Define the training arguments which will serve as the
parameters for our training run:

```py
# define training-specific arguments
training_args = TrainingArgs(
    # define data-specific arguments
    model_path = "ibm-granite/granite-7b-base",
    data_path = "path/to/dataset.jsonl",
    ckpt_output_dir = "data/saved_checkpoints",
    data_output_dir = "data/outputs",

    # define model-trianing parameters
    max_seq_len = 4096,
    max_batch_len = 60000,
    num_epochs = 10,
    effective_batch_size = 3840,
    save_samples = 250000,
    learning_rate = 2e-6,
    warmup_steps = 800,
    random_seed = 42,
)
```

We'll also need to define the settings for running a multi-process job
via `torchrun`. To do this, create a `TorchrunArgs` object.

> [!TIP]
> Note, for single-GPU jobs, you can simply set `nnodes = 1` and `nproc_per_node=1`.

```py
torchrun_args = TorchrunArgs(
    nnodes = 1, # number of machines 
    nproc_per_node = 8, # num GPUs per machine
    node_rank = 0, # node rank for this machine
    rdzv_id = 123,
    rdzv_endpoint = '127.0.0.1:12345'
)
```

Finally, you can just call `run_training` and this library will handle
the rest 🙂.

```py
run_training(
    torchrun_args=torchrun_args,
    training_args=training_args,
)

```

## Example training with separate data pre-processing

If the machines in the example above have shared storage, users can pre-process the training dataset a single time so that it can then be distributed to each machine by making the following updates.

```python
from instructlab.training import (
    run_training,
    TorchrunArgs,
    TrainingArgs,
    DeepSpeedOptions,
    DataProcessArgs,
    data_process as dp
)

training_args = TrainingArgs(
    # define data-specific arguments
    model_path = "ibm-granite/granite-7b-base",
    data_path = "path/to/dataset.jsonl",
    ckpt_output_dir = "data/saved_checkpoints",
    data_output_dir = "data/outputs",

    # define model-trianing parameters
    max_seq_len = 4096,
    max_batch_len = 60000,
    num_epochs = 10,
    effective_batch_size = 3840,
    save_samples = 250000,
    learning_rate = 2e-6,
    warmup_steps = 800,
    random_seed = 42,
    process_data = True,
)
...

data_process_args = DataProcessArgs(
    data_output_path = training_args.data_output_dir,
    model_path = training_args.model_path,
    data_path = training_args.data_path,
    max_seq_len = training_args.max_seq_len,
    chat_tmpl_path =  training_args.chat_tmpl_path
)

dp.main(data_process_args)
run_training(
    torch_args=torchrun_args,
    train_args=training_args,
)
```

## Environment variables

Below is a list of custom environment variables users can set in the training library.

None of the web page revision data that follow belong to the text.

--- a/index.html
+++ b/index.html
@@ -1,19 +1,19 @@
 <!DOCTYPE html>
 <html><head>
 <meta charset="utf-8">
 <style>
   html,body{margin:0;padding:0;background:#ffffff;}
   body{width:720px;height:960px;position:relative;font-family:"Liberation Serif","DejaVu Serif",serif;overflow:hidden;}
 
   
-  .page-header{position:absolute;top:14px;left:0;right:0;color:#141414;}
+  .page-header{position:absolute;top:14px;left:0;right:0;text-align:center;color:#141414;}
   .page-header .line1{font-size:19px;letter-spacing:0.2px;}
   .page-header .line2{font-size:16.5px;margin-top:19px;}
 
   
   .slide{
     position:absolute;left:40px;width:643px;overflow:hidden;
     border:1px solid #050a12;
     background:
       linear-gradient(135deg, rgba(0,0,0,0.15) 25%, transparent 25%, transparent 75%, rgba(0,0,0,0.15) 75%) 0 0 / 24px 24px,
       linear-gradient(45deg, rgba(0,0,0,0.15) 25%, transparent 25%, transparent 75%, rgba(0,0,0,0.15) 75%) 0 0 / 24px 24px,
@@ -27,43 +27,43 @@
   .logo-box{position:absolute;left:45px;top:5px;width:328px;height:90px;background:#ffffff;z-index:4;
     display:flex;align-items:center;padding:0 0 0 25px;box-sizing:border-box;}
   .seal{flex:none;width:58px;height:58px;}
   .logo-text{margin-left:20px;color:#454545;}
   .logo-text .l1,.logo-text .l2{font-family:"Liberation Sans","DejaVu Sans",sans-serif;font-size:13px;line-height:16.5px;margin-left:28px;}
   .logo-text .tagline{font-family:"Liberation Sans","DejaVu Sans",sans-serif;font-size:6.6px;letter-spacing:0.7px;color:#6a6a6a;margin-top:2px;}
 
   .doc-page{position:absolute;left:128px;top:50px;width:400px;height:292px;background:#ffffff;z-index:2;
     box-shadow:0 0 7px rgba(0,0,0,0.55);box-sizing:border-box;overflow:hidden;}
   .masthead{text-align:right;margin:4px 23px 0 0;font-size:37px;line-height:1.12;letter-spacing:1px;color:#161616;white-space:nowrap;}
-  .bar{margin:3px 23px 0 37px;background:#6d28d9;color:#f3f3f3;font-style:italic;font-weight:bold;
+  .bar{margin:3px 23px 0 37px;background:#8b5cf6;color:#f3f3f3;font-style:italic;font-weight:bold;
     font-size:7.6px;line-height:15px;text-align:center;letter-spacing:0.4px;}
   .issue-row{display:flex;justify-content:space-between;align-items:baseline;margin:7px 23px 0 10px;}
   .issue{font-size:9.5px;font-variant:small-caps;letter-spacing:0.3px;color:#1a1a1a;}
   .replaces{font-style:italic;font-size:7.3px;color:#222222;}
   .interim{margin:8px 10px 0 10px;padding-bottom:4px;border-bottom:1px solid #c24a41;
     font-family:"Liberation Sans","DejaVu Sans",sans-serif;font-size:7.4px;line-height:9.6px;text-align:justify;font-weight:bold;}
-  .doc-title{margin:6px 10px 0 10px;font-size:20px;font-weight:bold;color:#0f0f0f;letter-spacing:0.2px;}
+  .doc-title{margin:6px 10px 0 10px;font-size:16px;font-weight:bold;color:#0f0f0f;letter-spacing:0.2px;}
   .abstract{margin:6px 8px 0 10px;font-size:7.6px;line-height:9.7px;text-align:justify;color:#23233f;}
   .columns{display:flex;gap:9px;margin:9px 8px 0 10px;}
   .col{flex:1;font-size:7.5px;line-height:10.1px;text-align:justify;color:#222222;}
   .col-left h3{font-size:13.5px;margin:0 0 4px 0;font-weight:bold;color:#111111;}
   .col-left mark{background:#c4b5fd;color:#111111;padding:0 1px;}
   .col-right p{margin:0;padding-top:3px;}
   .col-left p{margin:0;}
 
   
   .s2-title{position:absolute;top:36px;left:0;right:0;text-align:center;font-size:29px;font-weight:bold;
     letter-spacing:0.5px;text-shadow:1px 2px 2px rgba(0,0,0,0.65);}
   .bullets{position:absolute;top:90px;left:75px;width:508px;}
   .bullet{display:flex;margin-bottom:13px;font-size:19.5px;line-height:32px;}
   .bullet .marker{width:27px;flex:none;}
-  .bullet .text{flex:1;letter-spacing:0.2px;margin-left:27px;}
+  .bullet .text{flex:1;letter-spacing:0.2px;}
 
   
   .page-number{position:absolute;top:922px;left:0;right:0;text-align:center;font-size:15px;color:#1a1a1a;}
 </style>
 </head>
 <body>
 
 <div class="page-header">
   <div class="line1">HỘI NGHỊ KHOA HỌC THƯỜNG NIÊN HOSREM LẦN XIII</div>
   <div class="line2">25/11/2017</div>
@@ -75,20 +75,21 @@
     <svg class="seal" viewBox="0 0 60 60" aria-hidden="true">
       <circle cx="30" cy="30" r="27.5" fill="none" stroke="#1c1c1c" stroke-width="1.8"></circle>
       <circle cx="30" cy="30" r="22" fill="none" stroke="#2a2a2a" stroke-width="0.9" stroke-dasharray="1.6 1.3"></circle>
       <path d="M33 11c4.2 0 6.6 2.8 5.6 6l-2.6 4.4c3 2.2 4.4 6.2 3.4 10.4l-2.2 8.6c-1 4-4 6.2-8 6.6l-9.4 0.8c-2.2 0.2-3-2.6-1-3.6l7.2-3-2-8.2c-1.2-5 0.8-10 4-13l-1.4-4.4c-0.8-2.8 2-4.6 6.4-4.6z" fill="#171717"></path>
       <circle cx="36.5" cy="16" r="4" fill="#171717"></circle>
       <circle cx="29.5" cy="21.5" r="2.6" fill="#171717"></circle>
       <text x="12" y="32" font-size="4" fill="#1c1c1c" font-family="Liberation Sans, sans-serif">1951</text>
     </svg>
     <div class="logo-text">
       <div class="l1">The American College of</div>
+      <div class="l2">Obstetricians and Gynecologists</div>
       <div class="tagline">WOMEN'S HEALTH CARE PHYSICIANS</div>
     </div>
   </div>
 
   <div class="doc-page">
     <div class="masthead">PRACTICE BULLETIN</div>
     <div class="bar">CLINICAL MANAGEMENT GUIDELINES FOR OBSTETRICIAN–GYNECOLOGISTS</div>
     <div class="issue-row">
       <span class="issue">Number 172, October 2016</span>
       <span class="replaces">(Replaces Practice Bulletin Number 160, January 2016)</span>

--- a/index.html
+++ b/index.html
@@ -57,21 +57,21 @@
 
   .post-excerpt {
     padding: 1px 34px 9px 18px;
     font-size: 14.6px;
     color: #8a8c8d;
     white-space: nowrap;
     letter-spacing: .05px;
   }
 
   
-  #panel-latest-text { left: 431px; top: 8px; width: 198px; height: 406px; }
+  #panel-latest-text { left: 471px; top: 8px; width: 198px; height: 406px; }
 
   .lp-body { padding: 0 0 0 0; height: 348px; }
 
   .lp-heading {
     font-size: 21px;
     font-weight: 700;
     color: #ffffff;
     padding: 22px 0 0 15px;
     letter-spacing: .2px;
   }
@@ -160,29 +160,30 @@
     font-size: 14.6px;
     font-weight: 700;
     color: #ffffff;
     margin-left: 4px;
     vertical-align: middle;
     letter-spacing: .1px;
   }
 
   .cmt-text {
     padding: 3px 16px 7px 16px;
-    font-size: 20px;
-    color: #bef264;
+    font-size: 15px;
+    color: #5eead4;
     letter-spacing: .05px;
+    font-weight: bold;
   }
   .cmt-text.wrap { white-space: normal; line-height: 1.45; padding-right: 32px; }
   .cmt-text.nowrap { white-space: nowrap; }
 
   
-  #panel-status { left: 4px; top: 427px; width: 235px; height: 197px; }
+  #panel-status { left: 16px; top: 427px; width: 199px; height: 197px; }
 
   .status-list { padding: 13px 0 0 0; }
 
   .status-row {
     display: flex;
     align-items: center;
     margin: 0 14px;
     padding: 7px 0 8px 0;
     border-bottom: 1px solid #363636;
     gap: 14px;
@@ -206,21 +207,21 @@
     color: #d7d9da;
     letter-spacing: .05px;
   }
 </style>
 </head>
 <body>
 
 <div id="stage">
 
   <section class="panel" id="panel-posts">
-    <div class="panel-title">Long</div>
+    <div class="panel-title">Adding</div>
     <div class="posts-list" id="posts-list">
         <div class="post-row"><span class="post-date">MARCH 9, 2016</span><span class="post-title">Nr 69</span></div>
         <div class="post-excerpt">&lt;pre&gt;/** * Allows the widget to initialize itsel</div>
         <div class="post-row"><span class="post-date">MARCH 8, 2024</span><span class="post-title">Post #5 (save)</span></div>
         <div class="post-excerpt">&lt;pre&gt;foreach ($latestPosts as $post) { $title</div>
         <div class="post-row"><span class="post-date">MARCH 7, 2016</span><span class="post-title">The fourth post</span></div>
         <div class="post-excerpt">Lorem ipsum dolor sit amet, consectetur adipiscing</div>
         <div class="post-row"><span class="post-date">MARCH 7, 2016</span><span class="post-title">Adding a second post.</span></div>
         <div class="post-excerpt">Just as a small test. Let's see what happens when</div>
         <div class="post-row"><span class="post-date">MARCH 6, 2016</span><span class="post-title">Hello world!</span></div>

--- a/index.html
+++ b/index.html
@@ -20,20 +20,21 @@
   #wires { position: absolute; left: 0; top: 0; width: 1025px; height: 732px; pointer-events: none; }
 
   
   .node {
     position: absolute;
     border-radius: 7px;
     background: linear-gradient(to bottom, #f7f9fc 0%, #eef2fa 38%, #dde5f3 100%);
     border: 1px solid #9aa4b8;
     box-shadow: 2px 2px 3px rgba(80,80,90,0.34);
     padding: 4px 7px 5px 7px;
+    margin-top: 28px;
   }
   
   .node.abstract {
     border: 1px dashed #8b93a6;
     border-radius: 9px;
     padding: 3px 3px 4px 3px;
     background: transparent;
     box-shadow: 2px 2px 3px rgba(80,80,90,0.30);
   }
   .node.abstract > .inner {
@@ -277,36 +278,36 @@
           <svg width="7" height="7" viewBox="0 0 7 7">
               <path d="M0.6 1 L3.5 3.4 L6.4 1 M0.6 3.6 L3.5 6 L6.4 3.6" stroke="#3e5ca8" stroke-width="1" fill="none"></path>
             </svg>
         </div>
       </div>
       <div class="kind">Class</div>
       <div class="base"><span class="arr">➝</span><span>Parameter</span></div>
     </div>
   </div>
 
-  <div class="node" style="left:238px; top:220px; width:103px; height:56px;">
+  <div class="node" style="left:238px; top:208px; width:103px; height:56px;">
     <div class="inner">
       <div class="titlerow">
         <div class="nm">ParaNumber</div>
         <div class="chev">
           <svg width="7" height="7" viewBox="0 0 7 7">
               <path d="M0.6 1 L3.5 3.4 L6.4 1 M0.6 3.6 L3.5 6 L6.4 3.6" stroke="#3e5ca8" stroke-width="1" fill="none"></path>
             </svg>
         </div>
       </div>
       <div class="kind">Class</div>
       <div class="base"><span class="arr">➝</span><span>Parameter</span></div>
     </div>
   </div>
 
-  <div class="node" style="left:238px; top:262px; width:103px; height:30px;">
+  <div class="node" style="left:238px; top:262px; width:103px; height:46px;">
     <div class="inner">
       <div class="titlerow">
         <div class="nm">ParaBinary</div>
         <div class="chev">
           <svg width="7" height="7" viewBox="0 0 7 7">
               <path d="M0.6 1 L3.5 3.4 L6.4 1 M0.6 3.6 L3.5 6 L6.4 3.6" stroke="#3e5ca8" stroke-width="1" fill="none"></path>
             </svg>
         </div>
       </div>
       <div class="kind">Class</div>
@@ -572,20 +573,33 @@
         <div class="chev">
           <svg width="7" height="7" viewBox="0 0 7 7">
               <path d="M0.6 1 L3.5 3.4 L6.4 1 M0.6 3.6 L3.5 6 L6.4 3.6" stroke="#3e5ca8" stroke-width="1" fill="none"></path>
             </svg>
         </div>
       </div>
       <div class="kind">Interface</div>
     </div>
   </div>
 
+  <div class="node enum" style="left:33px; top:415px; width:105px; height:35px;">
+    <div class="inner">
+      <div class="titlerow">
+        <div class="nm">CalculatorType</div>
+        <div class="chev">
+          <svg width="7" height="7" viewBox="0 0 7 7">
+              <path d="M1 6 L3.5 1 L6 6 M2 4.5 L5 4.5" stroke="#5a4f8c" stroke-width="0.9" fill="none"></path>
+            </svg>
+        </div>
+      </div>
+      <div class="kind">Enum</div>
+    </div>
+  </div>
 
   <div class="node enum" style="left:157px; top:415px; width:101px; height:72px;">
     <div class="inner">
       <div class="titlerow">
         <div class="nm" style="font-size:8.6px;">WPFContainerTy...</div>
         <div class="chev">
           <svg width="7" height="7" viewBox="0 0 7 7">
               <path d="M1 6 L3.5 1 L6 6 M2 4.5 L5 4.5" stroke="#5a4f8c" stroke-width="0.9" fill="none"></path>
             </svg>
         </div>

1. `INSTRUCTLAB_NCCL_TIMEOUT_MS`, this environment variable controls the NCCL timeout in milliseconds. Consider increasing if seeing FSDP related NCCL errors.

## Developer Certificate of Origin

When you make a contribution to InstructLab training, you implicitly agree to the Developer Certificate of Origin terms as set in `DCO.txt` at the root of this repository.